A world model is an internal representation an AI system builds of its environment, letting it simulate and predict how that environment behaves before acting in it. Three components typically make one up:

  • Renderers generate visual outputs that look coherent — systems like DIAMOND and Genie produce interactive, believable futures, prioritizing visual plausibility over strict physical accuracy.
  • Simulators are the underlying logic — they model the abstract rules governing physics and causality. Latent world models like JEPA work entirely in this abstract space, without rendering pixels at all.
  • Planners are the active agent — they rehearse actions within the simulation. Systems like Dreamer train entirely within this inner world to prepare an agent for real-world deployment.

Why it matters

Real intelligence requires more than language — an agent needs to perceive its environment, reason about cause and effect, and rehearse actions safely before acting for real.
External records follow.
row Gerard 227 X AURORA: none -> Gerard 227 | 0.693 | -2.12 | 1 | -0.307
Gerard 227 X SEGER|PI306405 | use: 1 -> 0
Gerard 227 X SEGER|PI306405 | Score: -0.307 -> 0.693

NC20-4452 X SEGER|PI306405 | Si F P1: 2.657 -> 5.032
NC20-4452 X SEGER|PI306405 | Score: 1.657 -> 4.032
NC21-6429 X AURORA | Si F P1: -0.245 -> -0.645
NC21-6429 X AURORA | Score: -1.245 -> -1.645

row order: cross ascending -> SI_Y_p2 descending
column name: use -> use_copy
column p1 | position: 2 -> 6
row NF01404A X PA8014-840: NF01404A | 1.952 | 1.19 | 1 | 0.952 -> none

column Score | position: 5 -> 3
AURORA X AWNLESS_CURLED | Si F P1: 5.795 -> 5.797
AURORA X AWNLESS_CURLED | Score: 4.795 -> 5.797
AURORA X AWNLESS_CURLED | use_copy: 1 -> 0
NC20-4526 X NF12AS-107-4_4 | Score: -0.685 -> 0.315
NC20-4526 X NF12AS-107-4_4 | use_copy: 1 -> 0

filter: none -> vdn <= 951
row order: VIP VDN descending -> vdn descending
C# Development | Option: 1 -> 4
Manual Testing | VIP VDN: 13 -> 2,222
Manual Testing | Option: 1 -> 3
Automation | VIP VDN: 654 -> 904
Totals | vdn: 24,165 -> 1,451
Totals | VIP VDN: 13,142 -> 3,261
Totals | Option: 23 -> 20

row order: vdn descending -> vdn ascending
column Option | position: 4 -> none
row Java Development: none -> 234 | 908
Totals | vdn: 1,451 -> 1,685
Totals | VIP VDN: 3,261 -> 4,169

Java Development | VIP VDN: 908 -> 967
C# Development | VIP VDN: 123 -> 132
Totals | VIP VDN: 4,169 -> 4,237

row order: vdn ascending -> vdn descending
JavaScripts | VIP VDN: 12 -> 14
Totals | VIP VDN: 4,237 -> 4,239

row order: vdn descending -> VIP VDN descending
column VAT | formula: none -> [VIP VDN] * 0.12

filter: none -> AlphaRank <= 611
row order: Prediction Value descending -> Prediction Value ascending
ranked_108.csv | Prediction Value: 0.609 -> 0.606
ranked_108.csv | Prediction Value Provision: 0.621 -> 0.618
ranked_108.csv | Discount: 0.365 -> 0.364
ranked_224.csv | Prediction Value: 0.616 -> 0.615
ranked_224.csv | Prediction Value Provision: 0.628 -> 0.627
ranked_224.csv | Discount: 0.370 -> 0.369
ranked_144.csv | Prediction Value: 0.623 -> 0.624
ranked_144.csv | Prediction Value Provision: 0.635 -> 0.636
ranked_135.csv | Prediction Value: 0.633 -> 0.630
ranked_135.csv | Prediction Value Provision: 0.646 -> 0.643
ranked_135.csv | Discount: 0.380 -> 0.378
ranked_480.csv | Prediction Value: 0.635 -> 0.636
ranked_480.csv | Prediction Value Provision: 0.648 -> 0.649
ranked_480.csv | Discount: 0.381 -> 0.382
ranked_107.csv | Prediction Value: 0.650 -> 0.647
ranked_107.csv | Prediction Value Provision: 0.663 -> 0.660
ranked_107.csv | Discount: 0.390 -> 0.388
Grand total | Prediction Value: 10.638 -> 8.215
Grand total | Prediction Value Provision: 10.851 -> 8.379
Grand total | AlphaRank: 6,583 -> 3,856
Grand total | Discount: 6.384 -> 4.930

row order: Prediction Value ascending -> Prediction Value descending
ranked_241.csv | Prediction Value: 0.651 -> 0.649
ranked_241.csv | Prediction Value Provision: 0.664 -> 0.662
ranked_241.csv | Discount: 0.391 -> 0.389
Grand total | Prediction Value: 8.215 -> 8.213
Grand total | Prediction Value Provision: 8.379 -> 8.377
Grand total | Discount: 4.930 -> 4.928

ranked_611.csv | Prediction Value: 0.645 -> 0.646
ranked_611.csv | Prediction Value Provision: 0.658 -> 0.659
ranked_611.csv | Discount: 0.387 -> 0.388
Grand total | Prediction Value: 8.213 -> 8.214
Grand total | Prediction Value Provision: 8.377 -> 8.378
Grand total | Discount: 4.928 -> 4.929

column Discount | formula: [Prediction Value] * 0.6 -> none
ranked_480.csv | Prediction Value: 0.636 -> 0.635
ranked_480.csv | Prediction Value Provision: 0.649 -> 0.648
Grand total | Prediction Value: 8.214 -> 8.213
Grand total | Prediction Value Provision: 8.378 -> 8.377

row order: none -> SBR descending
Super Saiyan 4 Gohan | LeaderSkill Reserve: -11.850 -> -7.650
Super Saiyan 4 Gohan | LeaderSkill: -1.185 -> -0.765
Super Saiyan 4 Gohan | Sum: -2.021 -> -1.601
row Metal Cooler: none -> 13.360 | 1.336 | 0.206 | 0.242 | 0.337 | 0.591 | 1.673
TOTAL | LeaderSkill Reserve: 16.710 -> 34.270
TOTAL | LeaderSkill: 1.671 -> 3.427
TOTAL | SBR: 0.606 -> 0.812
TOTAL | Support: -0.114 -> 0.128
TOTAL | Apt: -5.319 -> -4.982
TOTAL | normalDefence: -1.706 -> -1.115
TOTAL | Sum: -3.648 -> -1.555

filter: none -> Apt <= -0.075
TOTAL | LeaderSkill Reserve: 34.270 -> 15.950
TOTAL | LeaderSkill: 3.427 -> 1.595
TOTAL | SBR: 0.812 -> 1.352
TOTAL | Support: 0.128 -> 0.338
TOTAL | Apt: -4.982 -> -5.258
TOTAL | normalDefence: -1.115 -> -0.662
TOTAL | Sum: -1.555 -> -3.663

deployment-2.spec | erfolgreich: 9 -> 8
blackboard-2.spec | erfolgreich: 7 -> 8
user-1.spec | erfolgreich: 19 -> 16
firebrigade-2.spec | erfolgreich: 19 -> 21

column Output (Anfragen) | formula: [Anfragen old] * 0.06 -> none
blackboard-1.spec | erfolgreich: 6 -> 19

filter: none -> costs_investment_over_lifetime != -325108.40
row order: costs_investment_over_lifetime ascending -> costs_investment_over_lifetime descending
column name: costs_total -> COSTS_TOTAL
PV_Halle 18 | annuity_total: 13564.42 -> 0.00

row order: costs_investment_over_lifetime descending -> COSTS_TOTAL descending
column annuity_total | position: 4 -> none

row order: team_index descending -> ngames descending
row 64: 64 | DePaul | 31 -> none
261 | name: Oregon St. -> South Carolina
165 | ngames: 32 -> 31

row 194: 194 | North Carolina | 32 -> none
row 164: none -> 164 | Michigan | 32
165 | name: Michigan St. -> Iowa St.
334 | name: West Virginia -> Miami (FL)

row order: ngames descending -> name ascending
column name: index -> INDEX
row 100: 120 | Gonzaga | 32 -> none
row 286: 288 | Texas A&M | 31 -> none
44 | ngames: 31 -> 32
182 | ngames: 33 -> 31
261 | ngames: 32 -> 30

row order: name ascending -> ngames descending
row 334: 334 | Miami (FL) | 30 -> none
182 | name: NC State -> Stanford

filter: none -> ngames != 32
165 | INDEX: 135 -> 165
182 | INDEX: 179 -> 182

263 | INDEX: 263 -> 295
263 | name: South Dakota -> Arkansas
World models let agents learn from simulated experience instead of costly or risky real-world trial and error, which makes them foundational to embodied and agentic AI systems that need to act in physical or otherwise complex environments.

How it was achieved

Researchers built dedicated components for each function rather than one monolithic system: Renderers like DIAMOND and Genie focus on producing visually believable interactive futures. Simulators like JEPA operate in a compressed, abstract latent space to model causal rules without pixel-level rendering, making the physics-following far more efficient. Planners like Dreamer then train agents entirely inside these simulated worlds, letting them rehearse before deployment. Separating "how it looks," "how it behaves," and "what to do" into distinct components lets each be optimized independently and then composed into a full world-model-driven training loop.